As the film opens, 25-year-old Chutaro (Kinnosuke Nakamura) is trying to stop his hot-headed friend Hanji (Hiroki Matsukata) from taking revenge on a rival gang on behalf of their boss who is to them something like a father figure. Chutaro reminds Hanji that he has other ties and should think about the mother and sister who wait for him in his hometown to whom he should return and attempt to live an honest life, the possibility of which Chutaro is deprived because he is an orphan with no home or family to turn to. His pleas fall on deaf ears, Hanji reminding him of the code by which they live. “What’s going to happen to my pride as a man?” he exclaims, later telling his mother “I’m not a man if I don’t accept their challenge”. “If that’s the case then don’t be a man” she counters, physically preventing him from leaving as if Hanji were a still a child but to him it seems life is not worth living if you are not accounted a proper “man” by the values of the society in which he lives. When Hanji’s sister Onui (Hitomi Nakahara) attempts to plead for him, the gangsters explain to her that they are trapped too, they cannot return without fulfilling this debt of honour. “That’s not how it works miss, if we let him go after he attacked our boss we won’t be able to survive in our world.” 

Just as Chutaro searches for his long lost mother in order to reclaim his place in mainstream society, he is pursued by the gangsters desperate to redeem themselves through revenge.

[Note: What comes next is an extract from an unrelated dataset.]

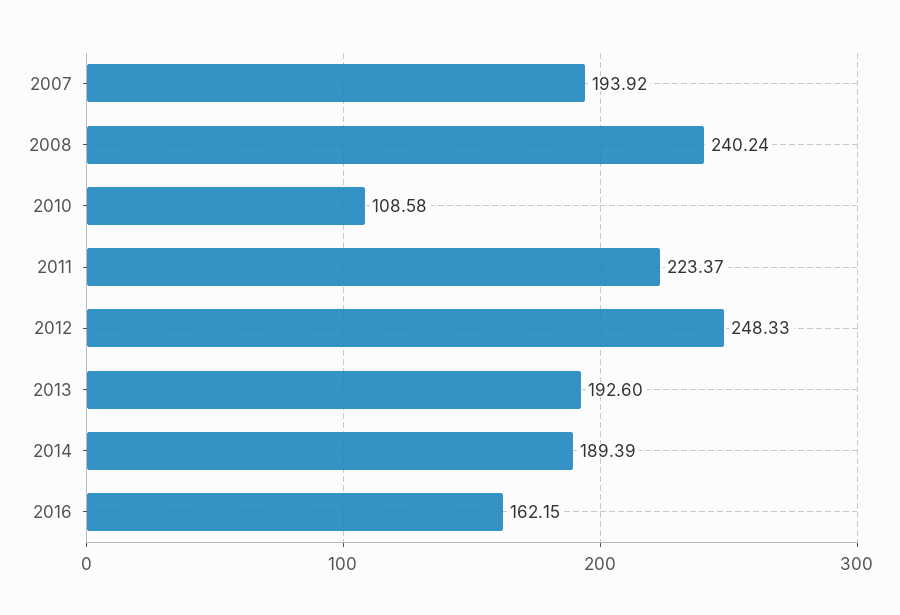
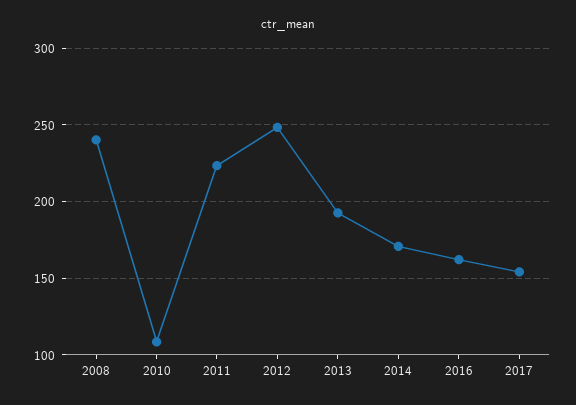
2007: 193.92 -> none
2014: 189.39 -> 170
2017: none -> 155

Eventually arriving in Edo by winter, he adopts the rather unscientific tactic of stopping every middle-aged woman he comes across and asking her if she might once have had a son. The first of these is a blind shamisen player whom he witnesses being cheated by man who makes a point of dropping the coin he was to give her back in his own pouch to make it sound like he paid when he didn’t and then getting indignant when he she calls him on it. The woman gives her age as 50 though looks 20 years older and relates her own sad story of widowhood and a son she had to give up but is not Chutaro’s mother. In any case he gives her a large amount of money out of a kindness he might hope someone would show to his own mother were they in his position. 

He does something similar with the next woman, Otora (Sadako Sawamura), a sex worker, like him ostracised by the world around her, who had a son who died in infancy and is now rejected by a judgemental society for doing the only thing she can to survive. Kato films each of these poignant moments in long unbroken takes tinged with the desperation and loneliness of two people looking for something from the other which in the end they are not able to give each other only find relief in their shared sorrow. Nevertheless the encounters also expose the difficulties faced by women in this era in which they must be dependent on men, the shamisen player suffering in her widowhood and Otora left with no choice than to engage in sex work which then exiles her from society at large just as Chutaro is rendered an outcast because of his yakuza past yet as he later explains what else could a child without parents have done?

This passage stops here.